* [Problem to solve]: Whenever the string "Thats" turns up in a line of the data below, copy that line.

*** Opening Supplied material ***

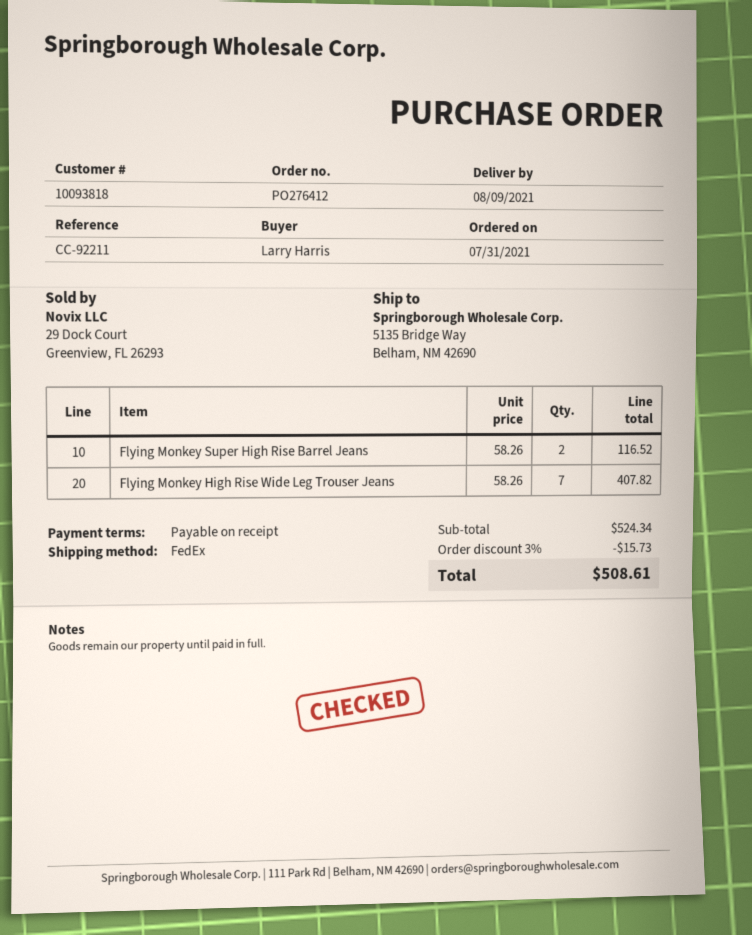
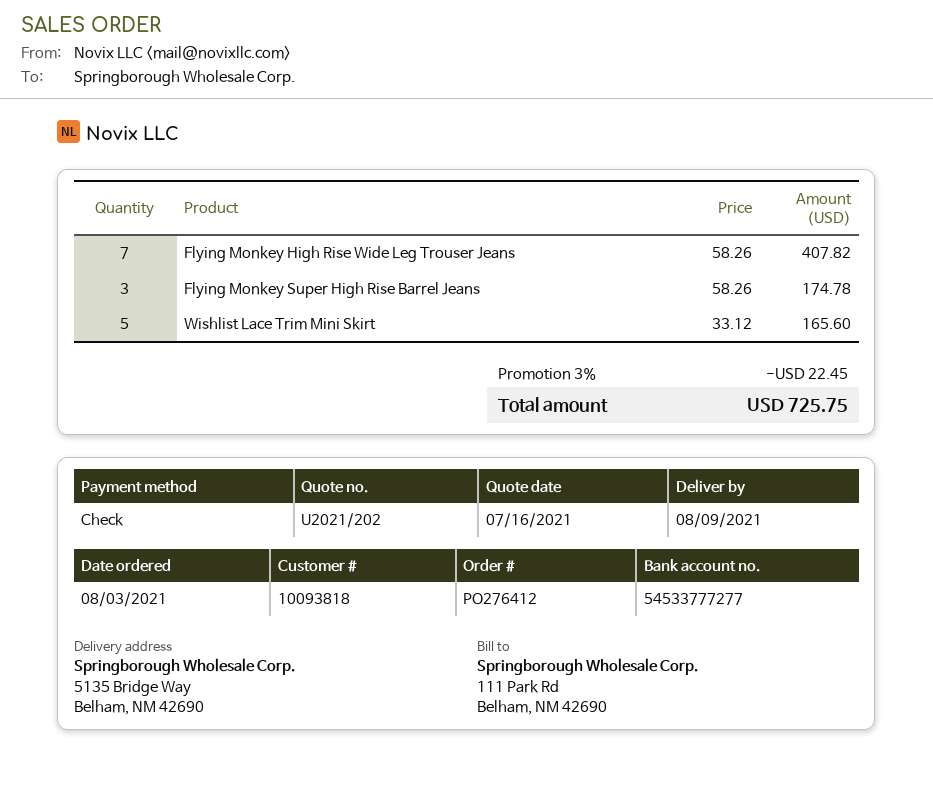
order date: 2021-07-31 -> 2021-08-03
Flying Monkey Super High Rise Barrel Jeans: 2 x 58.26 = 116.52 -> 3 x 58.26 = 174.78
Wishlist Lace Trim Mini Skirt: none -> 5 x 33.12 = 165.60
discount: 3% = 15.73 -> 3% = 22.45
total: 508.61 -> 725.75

*** Closing Supplied material ***
*** Opening Supplied material ***

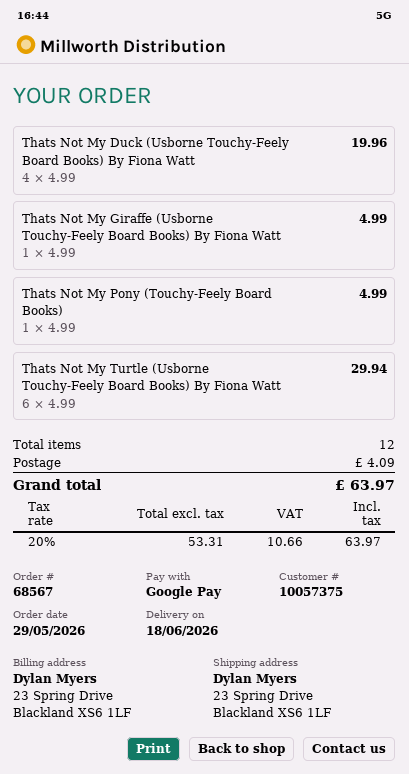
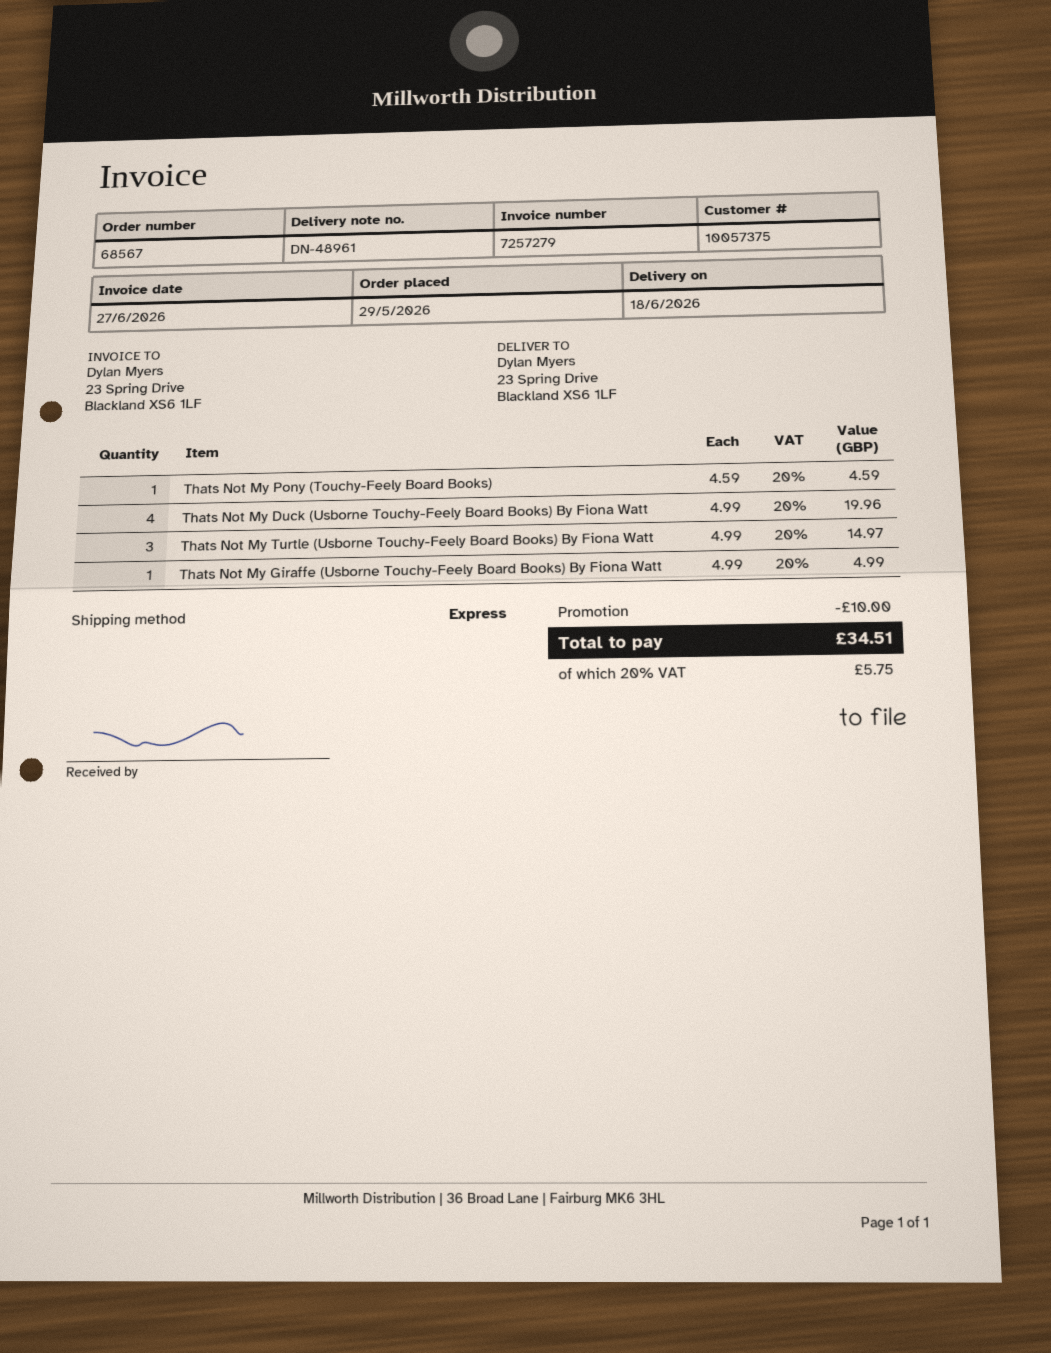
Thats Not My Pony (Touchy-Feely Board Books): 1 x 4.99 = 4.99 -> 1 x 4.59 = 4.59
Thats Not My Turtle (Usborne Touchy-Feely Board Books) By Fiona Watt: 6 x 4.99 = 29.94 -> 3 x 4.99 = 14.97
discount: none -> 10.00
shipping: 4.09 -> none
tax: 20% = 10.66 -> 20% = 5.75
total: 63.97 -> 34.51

*** Closing Supplied material ***

* [Completed exercise]:
Thats Not My Pony (Touchy-Feely Board Books): 1 x 4.99 = 4.99 -> 1 x 4.59 = 4.59
Thats Not My Turtle (Usborne Touchy-Feely Board Books) By Fiona Watt: 6 x 4.99 = 29.94 -> 3 x 4.99 = 14.97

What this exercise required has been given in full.